Sometimes these environments will contain useful power-ups or a treasure chest filled with some blueprints for some frame upgrades for your CoreBots. But the most interesting contents are entrances to dungeons that you weren’t able to reach before. Every one of these semi open-world areas is built around a central story dungeon… but they’re also filled with a handful of these challenge dungeons as well. Just like in Metroid, and there’s a little bit of this in Mega Man as well; we’re always teasing you about places you could go, adventures you could have, if you just come back to this area later.

What’s the incentive for players to return to these extra areas and clear every single one of these extra dungeons?

Two things: to finish the game story, the player will need to go back to a limited number of these places where they’ve been before, to find objects to help unlock the final levels of the game. In some of the trailers that we’ve shown, Joule is holding a rainbow-coloured Core. It turns out that these rainbow-coloured Cores–called Prismatic Cores–are keys to certain things in the world. These rainbow Cores are hidden throughout, and hidden in some of these challenge dungeons.
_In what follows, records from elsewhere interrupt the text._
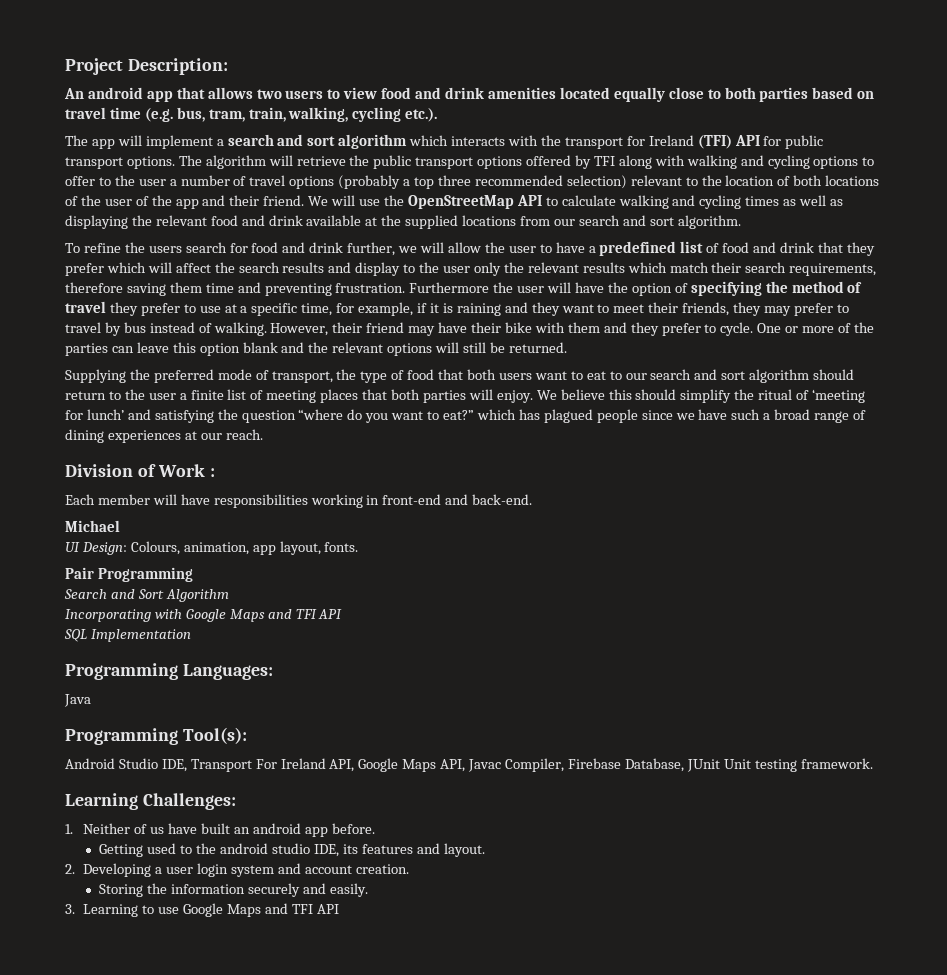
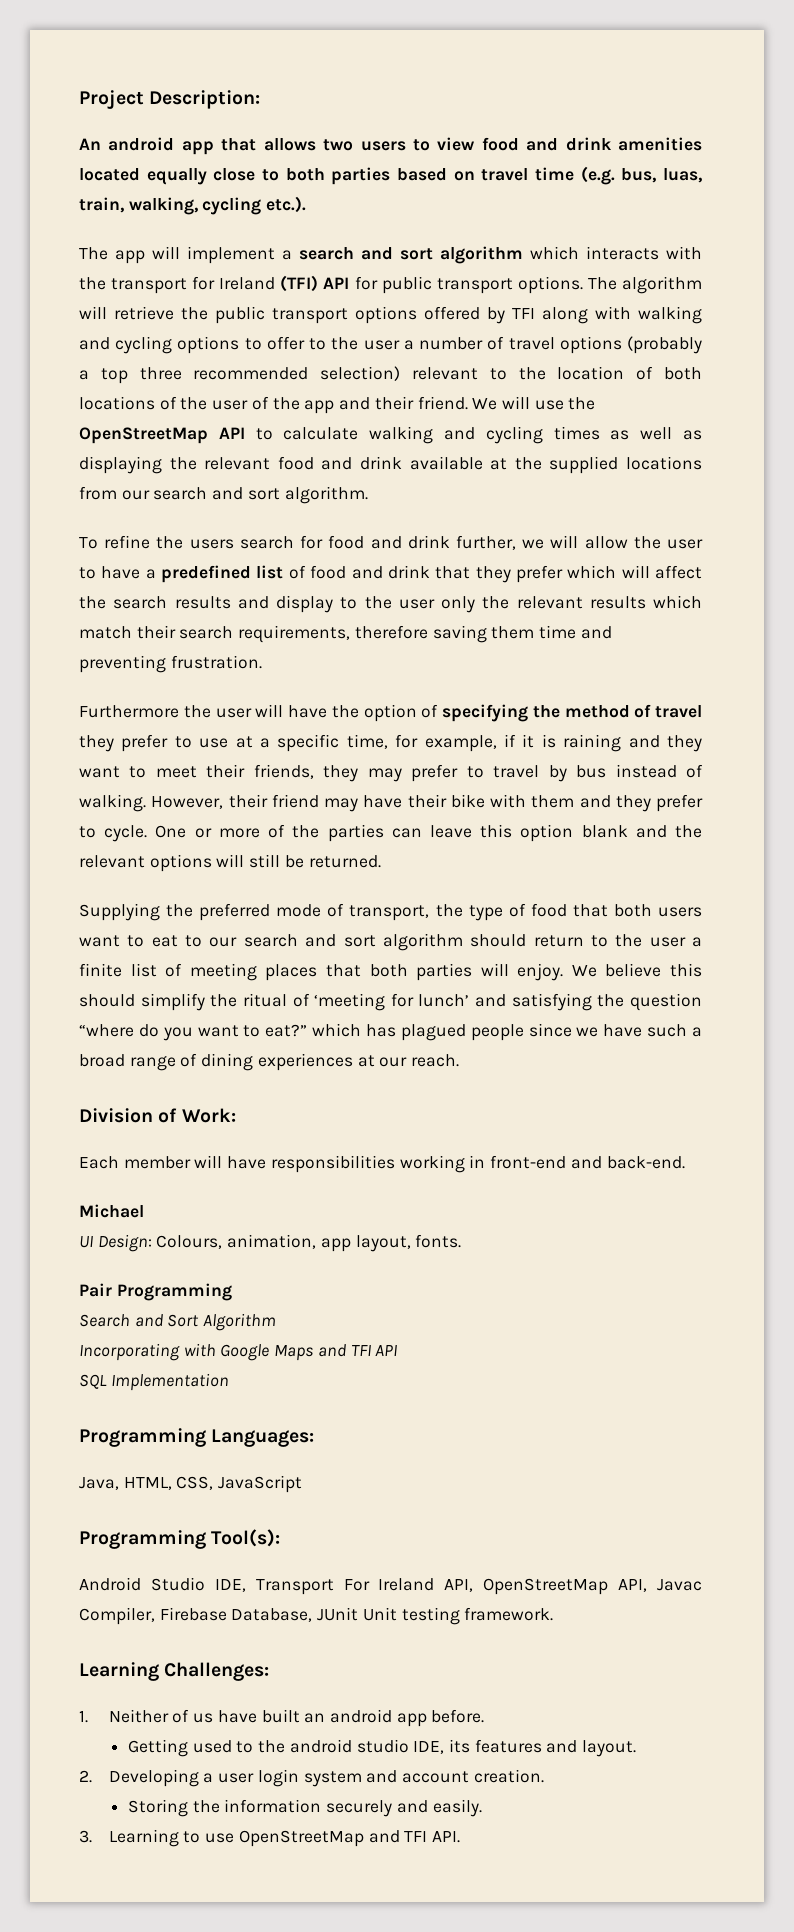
[208,109,245,122] tram, -> [663,168,702,183] luas,
(406, 288) none -> (262, 662) //
[157,464,215,477] Work : -> [181,1108,236,1123] Work:
[64,694,91,707] Java -> [79,1475,303,1493] Java, HTML, CSS, JavaScript
[358,758,437,772] Google Maps -> [483,1578,609,1595] OpenStreetMap
[183,903,339,917] Google Maps and TFI API -> [238,1830,460,1847] OpenStreetMap and TFI API.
Some of the other big cool things that you’ll find in these dungeons are upgrades for your CoreBots and armour pieces that you can craft. These armour pieces not only raise their statistics, but change the way that CoreBots look and the way that they behave in combat. For players who not only want to finish the game but really maximise their CoreBots, there definitely are those rewards hidden away in the dungeons as well.

There are also time challenges for these dungeons. And we think ReCore really lends itself to speedruns and replay. These are just a small handful of reasons why we’re hopeful that people will go back to these places. The harder, high-skill platforming sequences occur within them.